• MATERIAL PROVIDED:
____________
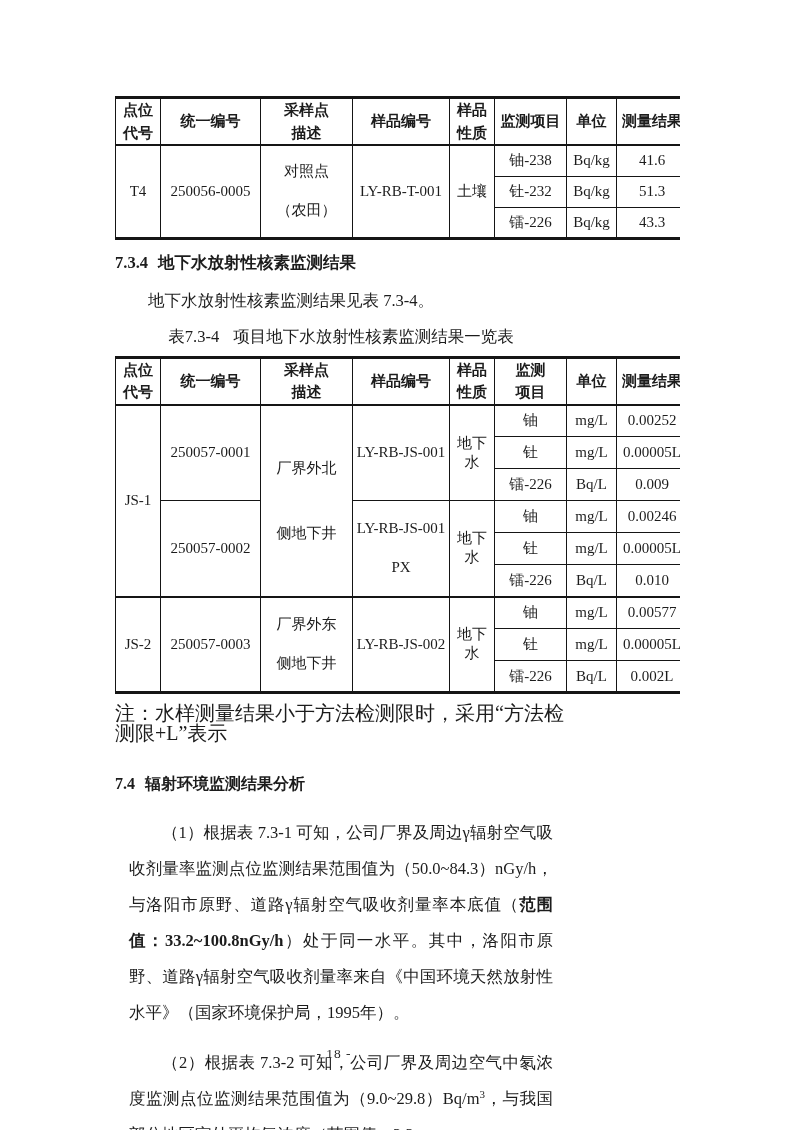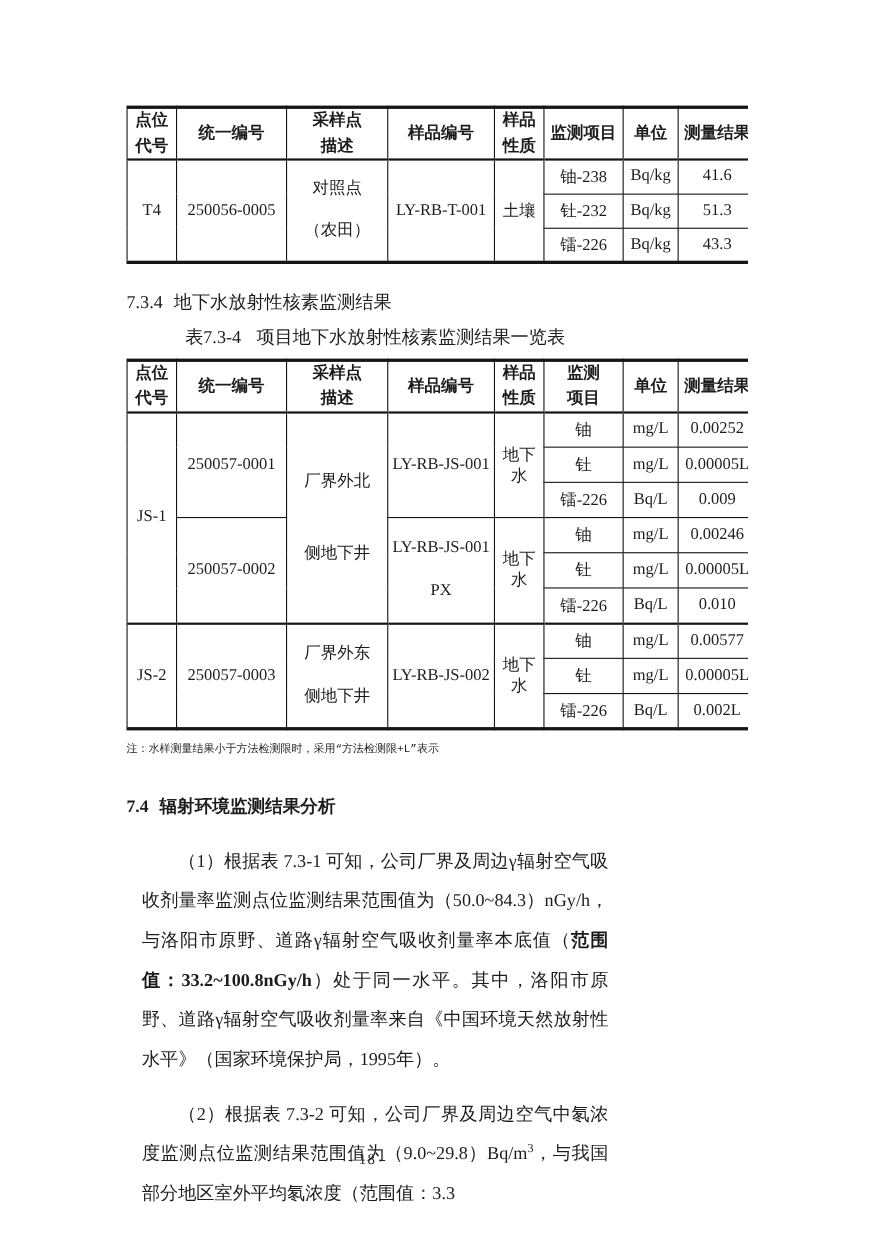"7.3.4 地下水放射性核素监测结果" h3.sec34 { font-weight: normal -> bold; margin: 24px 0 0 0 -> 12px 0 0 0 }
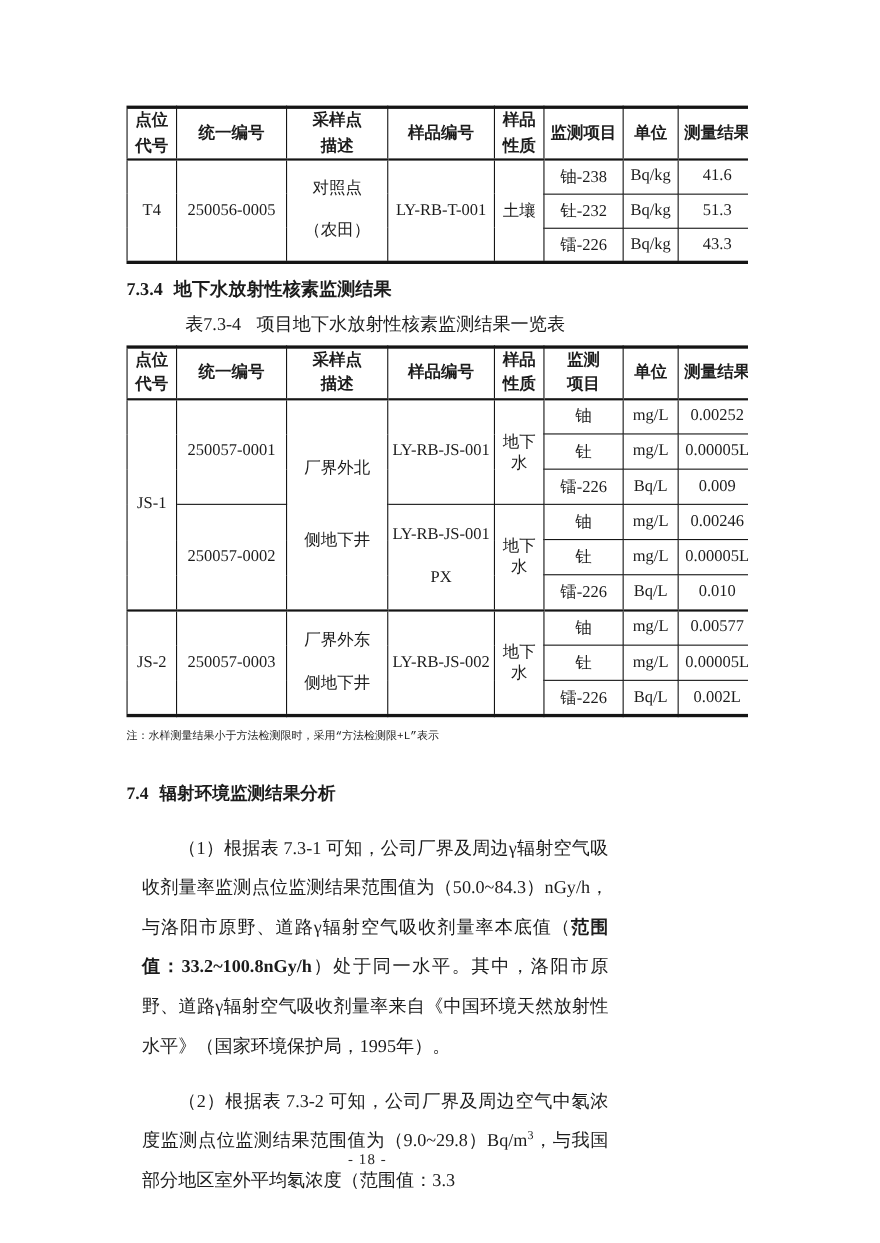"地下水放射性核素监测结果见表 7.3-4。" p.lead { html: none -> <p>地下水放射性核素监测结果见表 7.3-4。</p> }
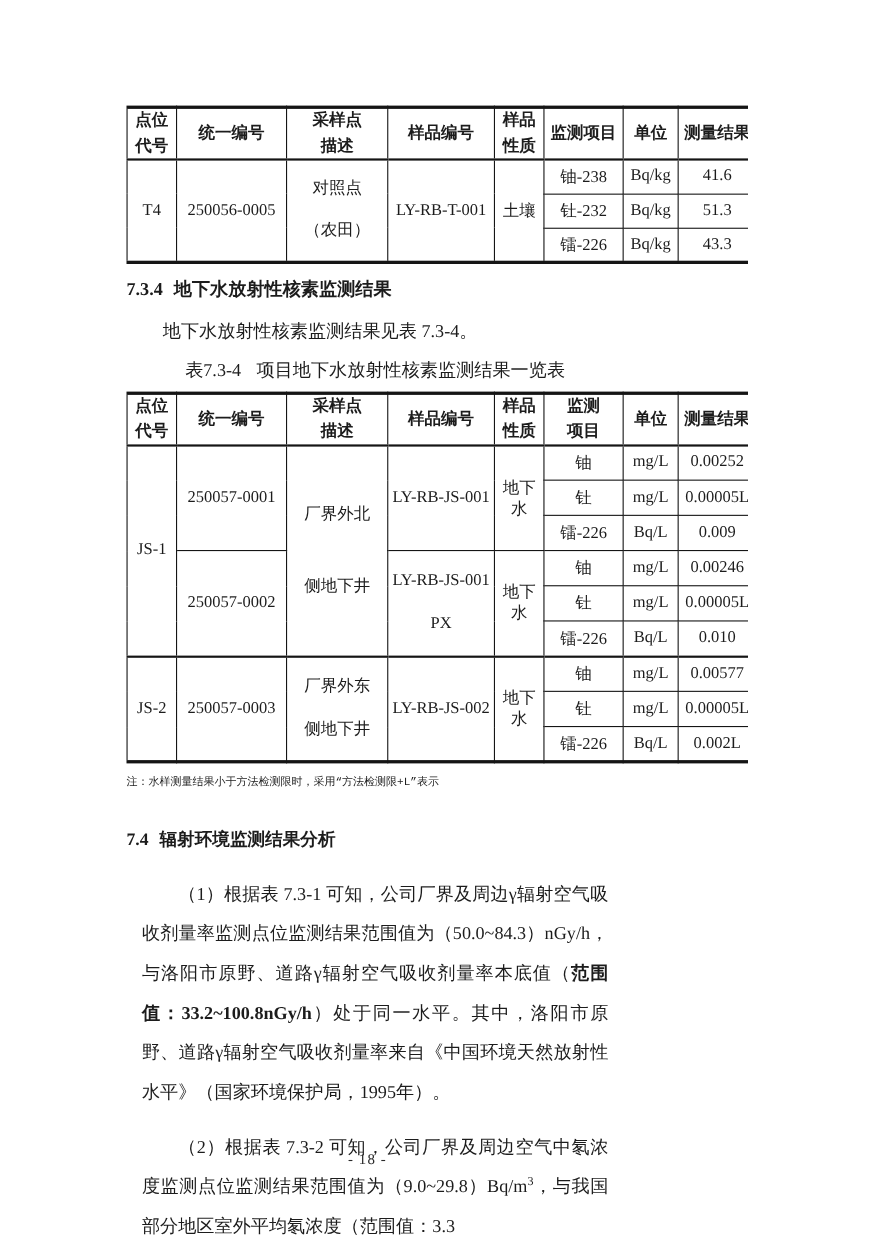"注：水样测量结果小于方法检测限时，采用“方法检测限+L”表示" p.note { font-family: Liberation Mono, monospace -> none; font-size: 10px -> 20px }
____________
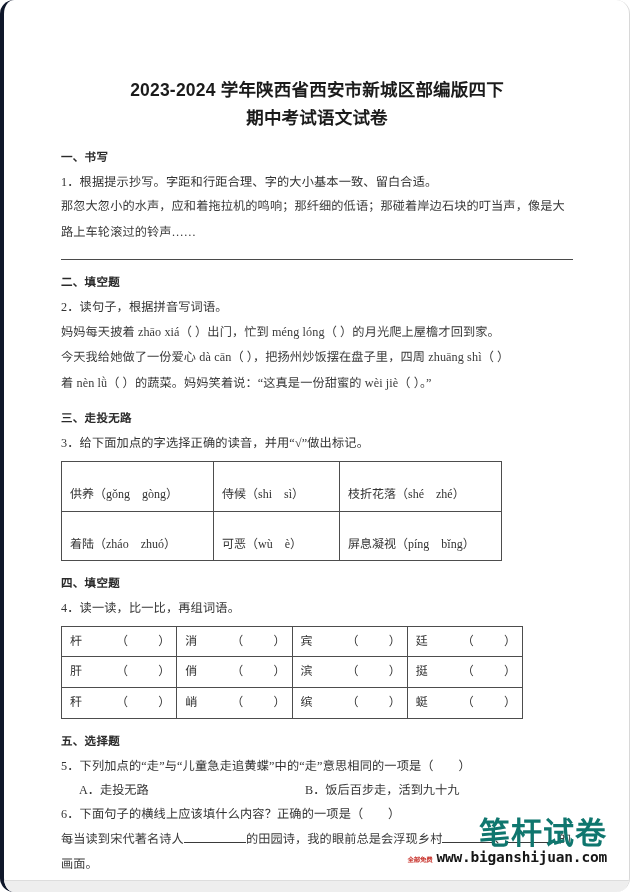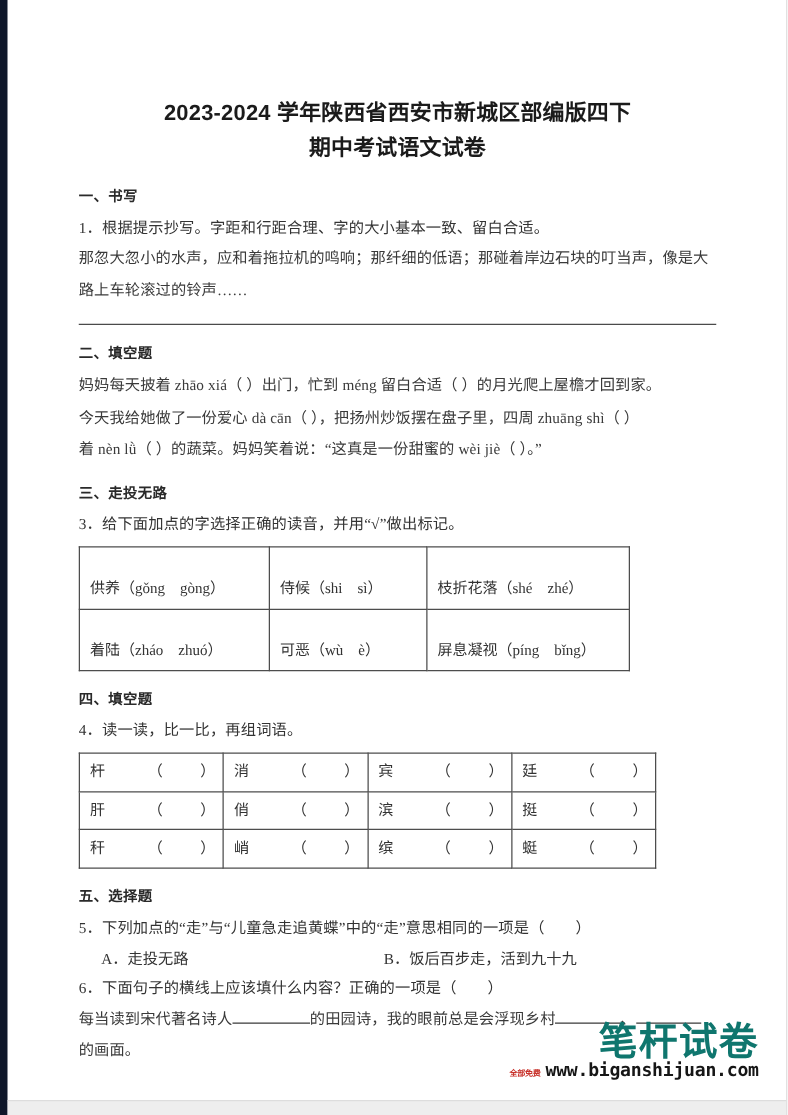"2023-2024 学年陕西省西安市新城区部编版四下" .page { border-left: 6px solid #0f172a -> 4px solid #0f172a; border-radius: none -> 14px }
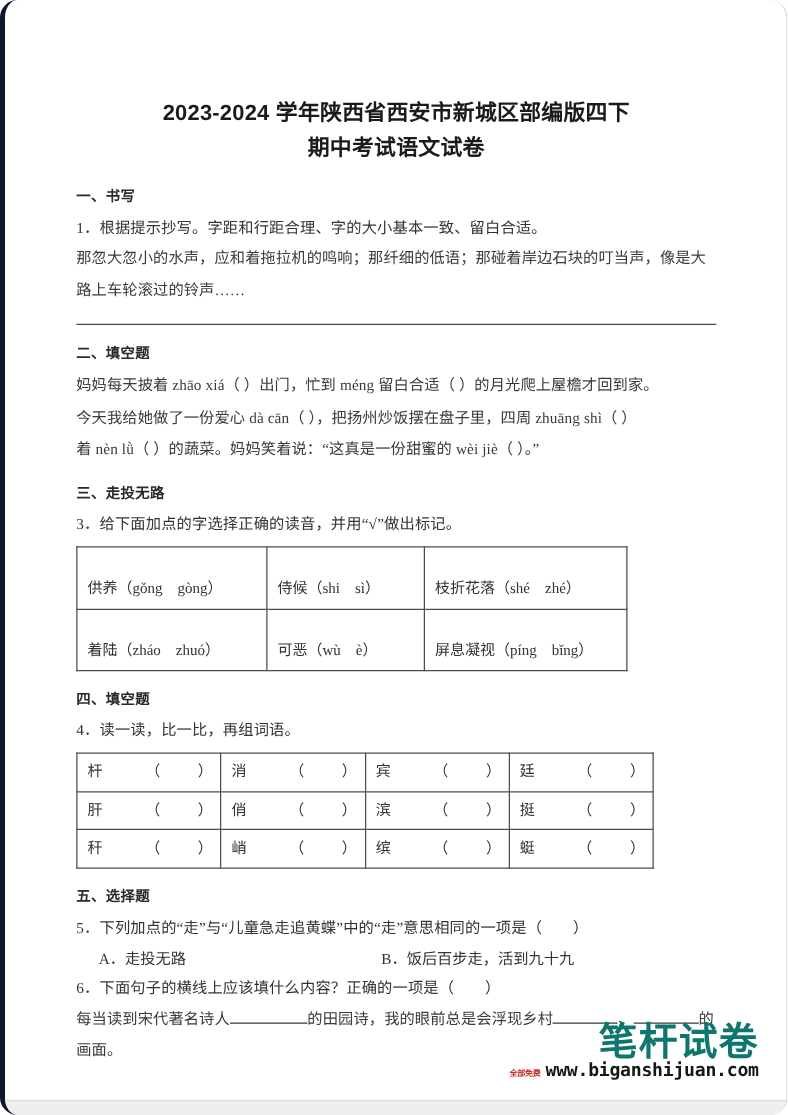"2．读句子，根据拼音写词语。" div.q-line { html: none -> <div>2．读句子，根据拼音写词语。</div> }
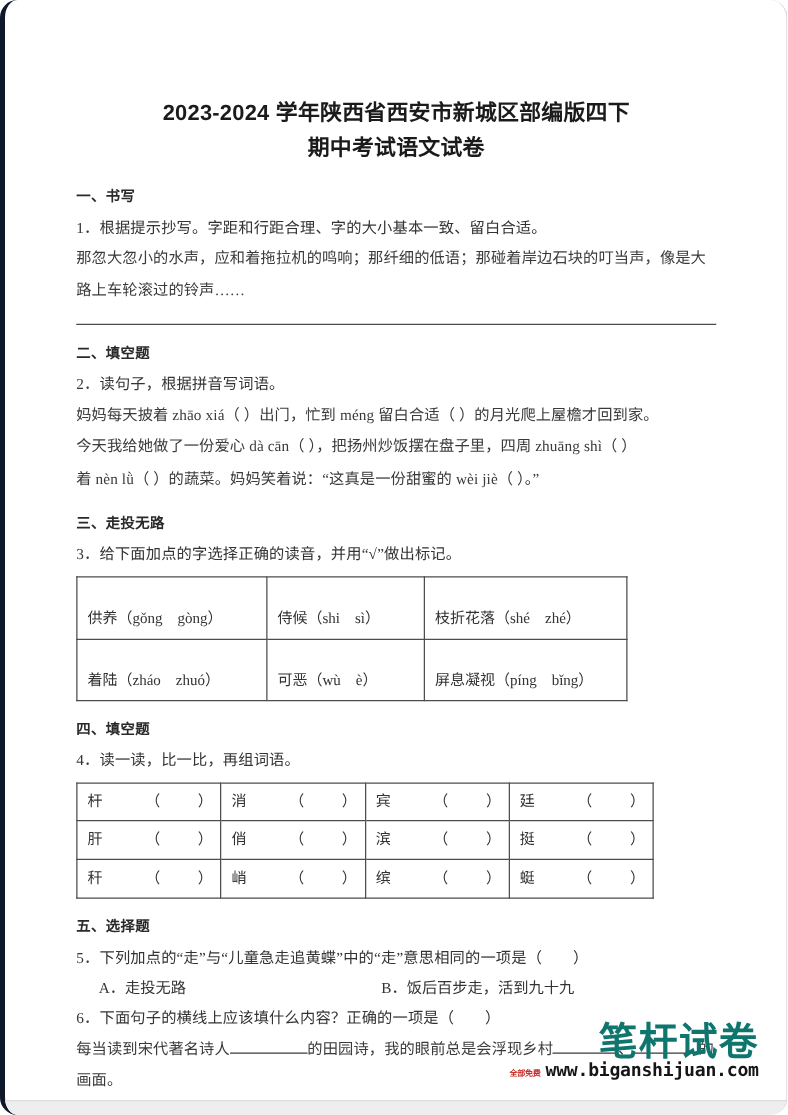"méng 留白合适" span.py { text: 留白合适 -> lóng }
____________
• EXERCISE INSTRUCTIONS: Your reply is to be an exact repeat of the listing above from the line holding "border-left: 6px solid" down to the line holding "text: 留白合适 ->", ends included, pictures excluded.

• SOLUTION TO THE PROBLEM:
"2023-2024 学年陕西省西安市新城区部编版四下" .page { border-left: 6px solid #0f172a -> 4px solid #0f172a; border-radius: none -> 14px }
"2．读句子，根据拼音写词语。" div.q-line { html: none -> <div>2．读句子，根据拼音写词语。</div> }
"méng 留白合适" span.py { text: 留白合适 -> lóng }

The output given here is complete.